Webern - Piano variations. (one of the masterpieces of the genre; the variations are easy to follow; again, incredible motivic consistency because of Webern's trademark use of the technique)


----------



## Mahlerian (Nov 27, 2012)

Pierre Boulez participated in an interesting discussion here about how the post WWII avant-garde, the so-called "Darmstadt School", differs from the music that came before.

The crux of it is that in older music, one would hear the theme, and thus be able to track it through its various developments and returns as they arrive in linear time (this is what he means when he says "memory"), while in newer music, recognizing a single theme is no longer specifically important to the meaning of a passage as much as realizing that this passage and that passage are both developments of the same "things", so even if those inner workings remain more or less opaque, it is eminently clear that everything here is meant to be together and there is still a kind of progression through it.

Beyond some of the basic things that he mentions, though, be aware that:
1) All 12-tone/serial composers are individual enough that understanding/liking/appreciating one doesn't mean you'll like appreciate all or any others, or even other works by the same composer.
2) Listening to it as if it has no connection with any music you've ever heard before is not an effective way to understanding.

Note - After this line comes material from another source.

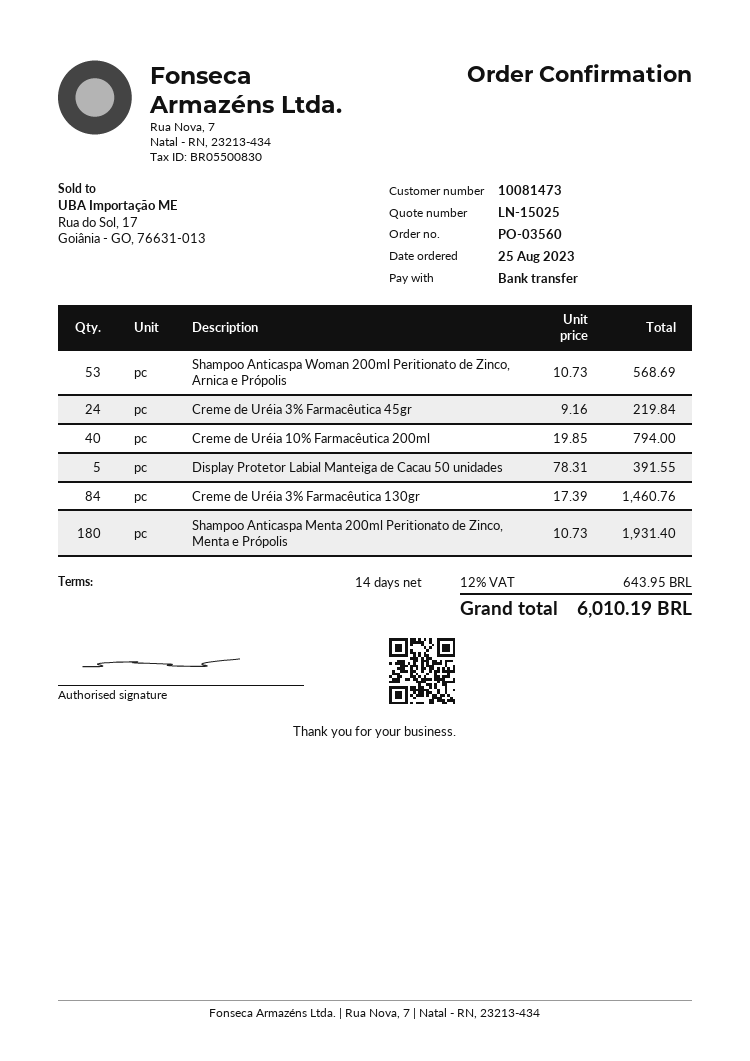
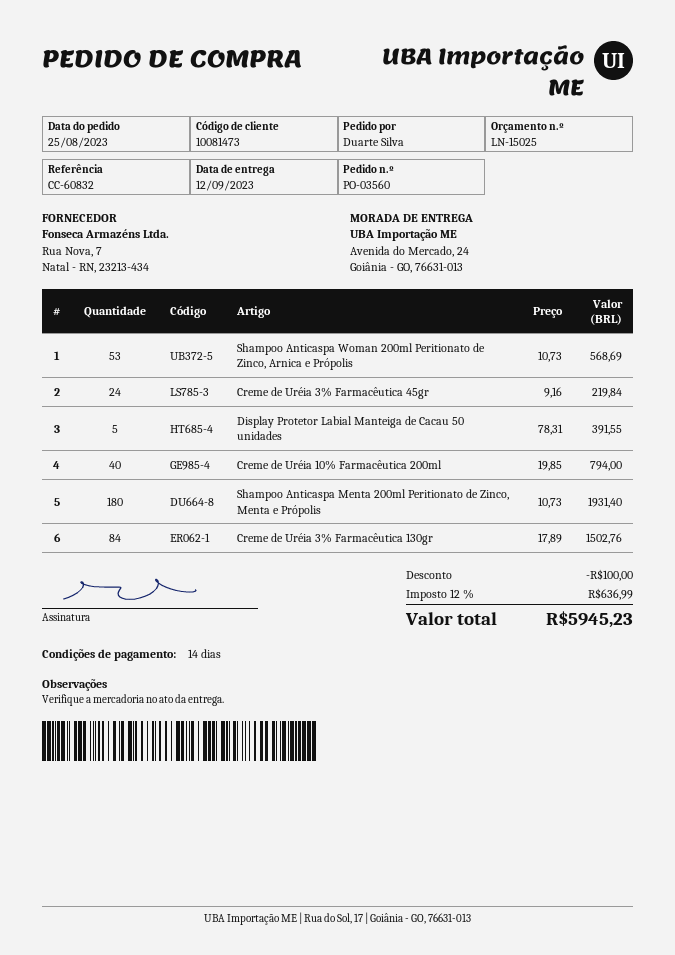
Creme de Uréia 3% Farmacêutica 130gr: 84 x 17.39 = 1460.76 -> 84 x 17.89 = 1502.76
discount: none -> 100.00
tax: 12% = 643.95 -> 12% = 636.99
total: 6010.19 -> 5945.23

Appreciating the links between Brahms, Mahler, and Strauss to Schoenberg and his students is important, as is recognizing how Boulez employs techniques from Messiaen, Varese, and Stravinsky as well as Webern.
3) Even if something sounds cluttered at first, you may find it seems clear after a few listens, or if you come back to it later.


----------



## Notung (Jun 12, 2013)

aleazk said:


> These are pieces which are motif-based, so I think they may be more "accessible" and "intelligible" for a newcomer:
> 
> Webern - Concerto for 9 instruments. (pay attention to the motif and its transformations; note the motivic consistency)
> 
> ...


I love that piano concerto, btw. One of the first serialist works I genuinely liked.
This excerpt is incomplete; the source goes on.